Son jardin, la véritable vallée des roses, s'entourait d'une triple haie de sureau formant un mur, et des treillages de fil de fer soigneusement peints en vert attrapaient les voleurs quand ils s'aventuraient. M. Brifaut ne voulait point mettre ses roses dans une prison, il avait horreur des tessons de bouteilles et il lui semblait que l'air ne jouait jamais assez librement autour de ses plantations.
Mary, une fois dans le jardin, appela Castor; le chien, sachant qu'il lui fallait être respectueux, se coucha près du trou, attendant le bon plaisir de sa maîtresse. Presque aussitôt un garçonnet de douze ans, habillé de toile bise, à la diable, un vieux paillasson de chapeau sur la tête, vint au-devant de Mary.
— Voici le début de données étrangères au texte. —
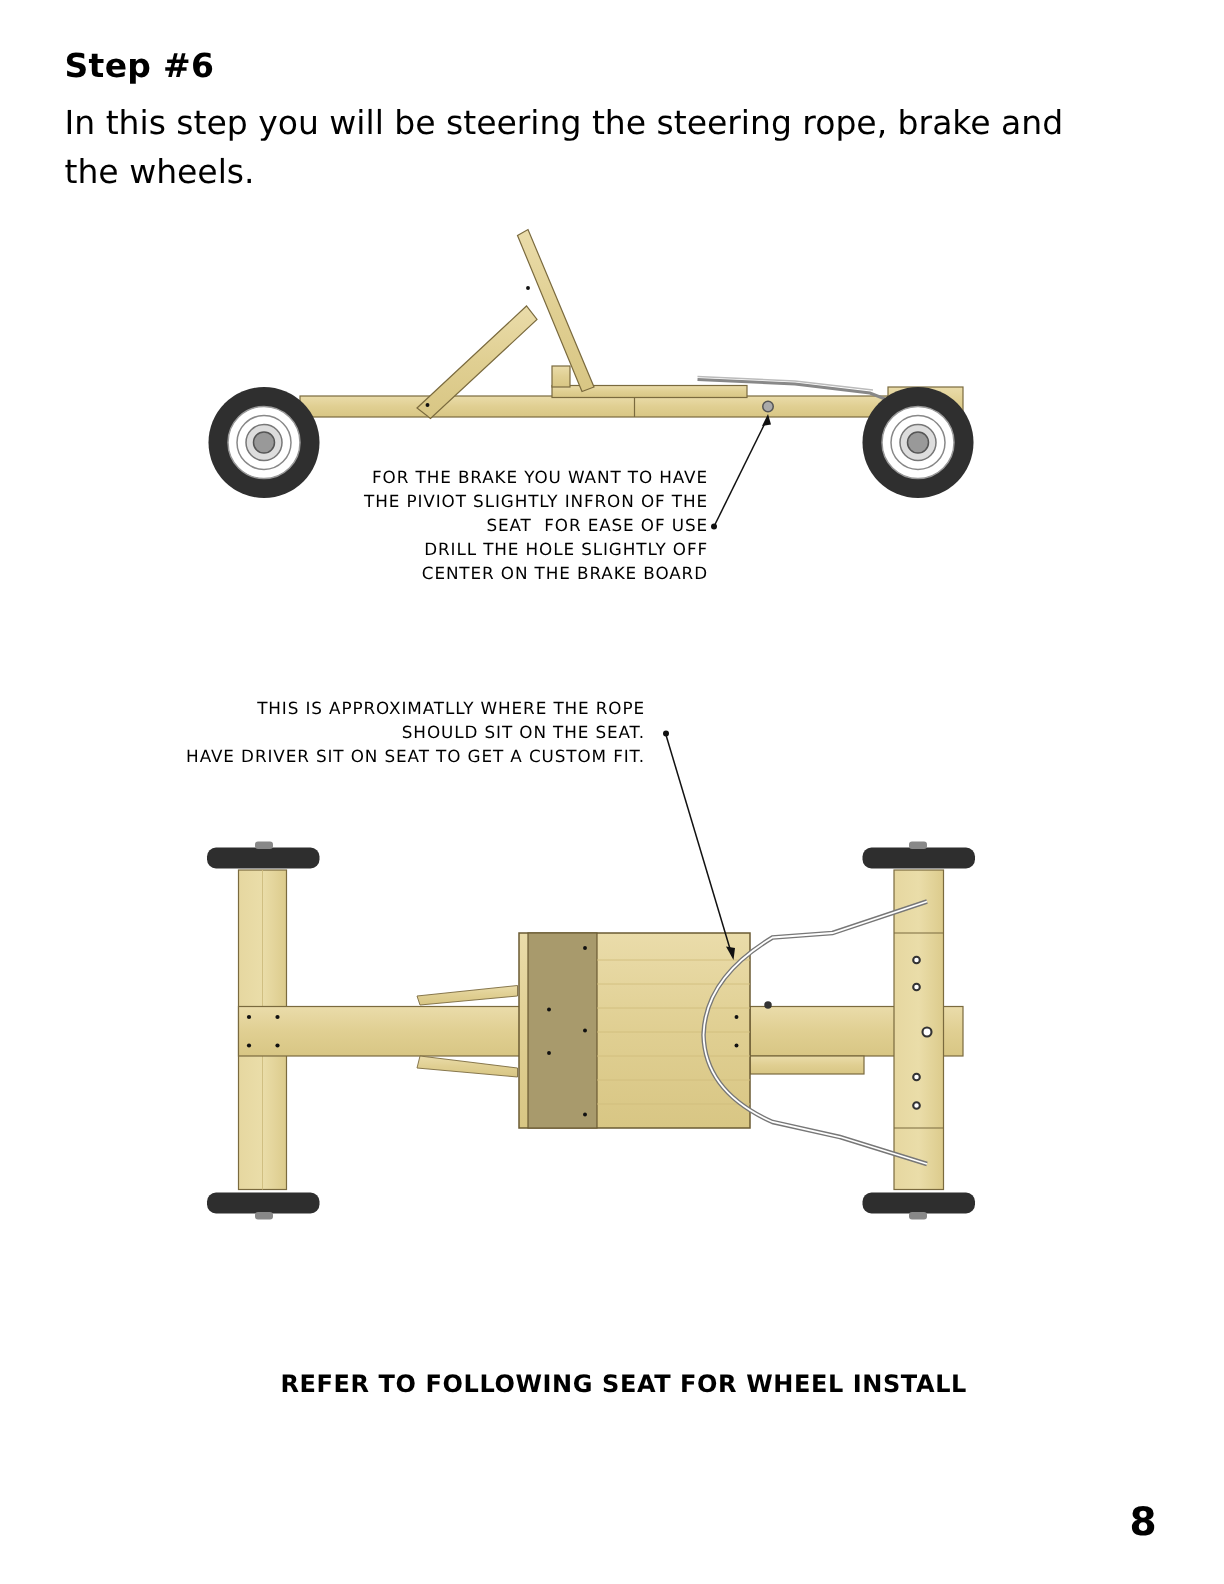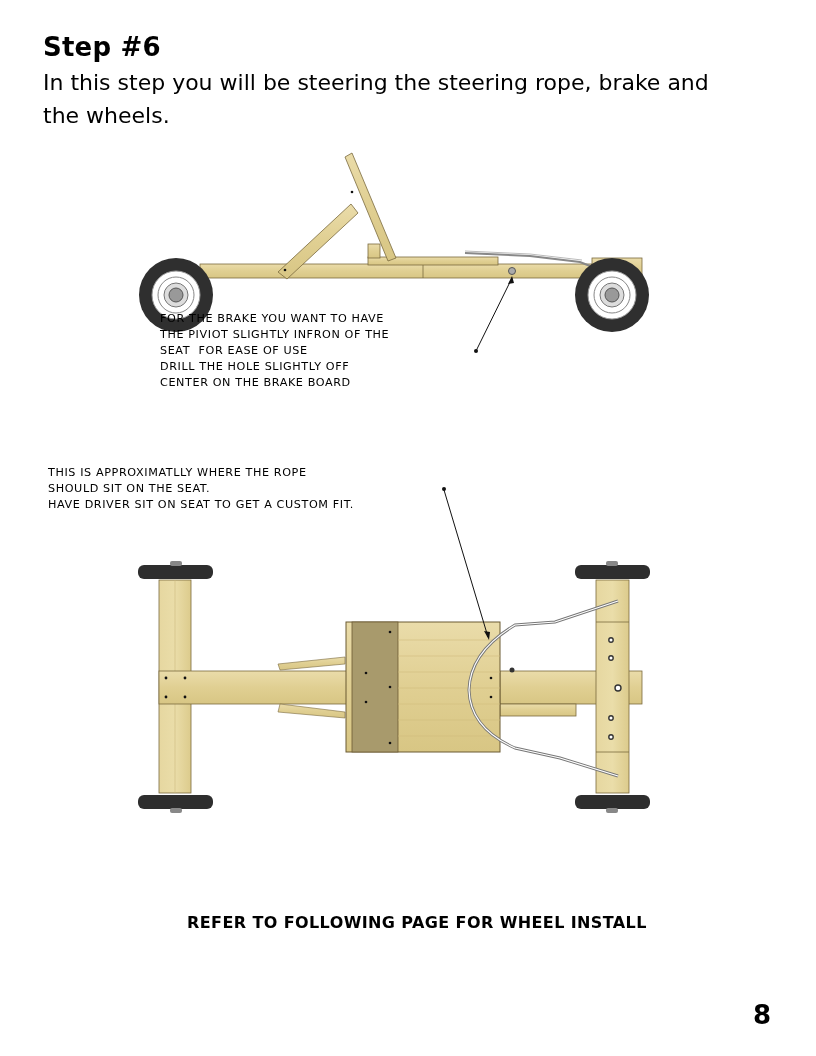"Step #6" .step-title { font-size: 26px -> 22px }
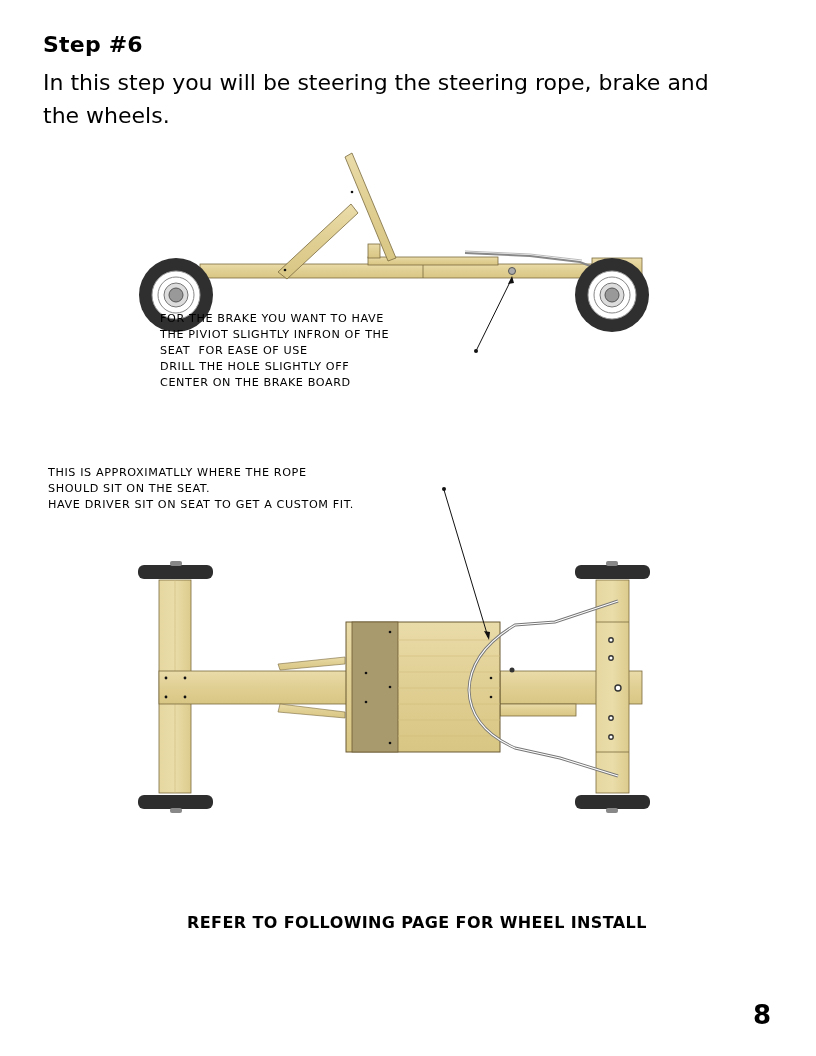"FOR THE BRAKE YOU WANT" .callout { text-align: left -> right }
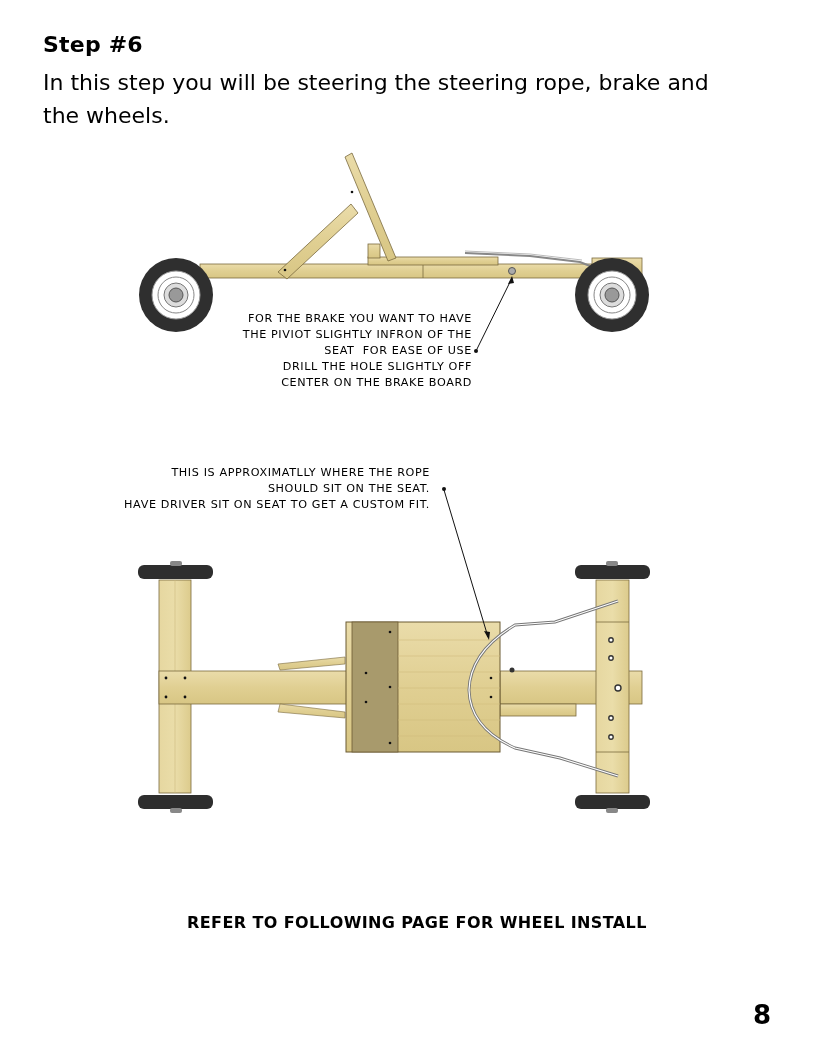"REFER TO FOLLOWING PAGE FOR" div.footer-note { text: PAGE -> SEAT }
—Mademoiselle, cria-t-il avec une joie qui lui sortait de ses beaux yeux, je crois que notre Émotion est sur le point de faire des siennes!...
Mary, soudain enthousiasmée, lui mit ses bras autour des épaules et l'embrassa.
—Je t'apporte des brioches, du sucre d'orge, une bille de verre bleu, oh! tu vas rire, tiens!...
Et elle tira de ses poches les objets annoncés.
—Mon petit Siroco!... es-tu content? demanda-t-elle en se pendant à son cou avec un frisson de chatte heureuse.
Siroco était si content qu'il fit une grimace étonnante, se bouleversant le visage comme le savent faire les clowns.
Mary éclata d'un rire fou. On aurait dit qu'en mettant les pieds dans ce jardin, tout devenait pour elle sujet de gaieté; elle qui ne riait presque jamais riait aux éclats.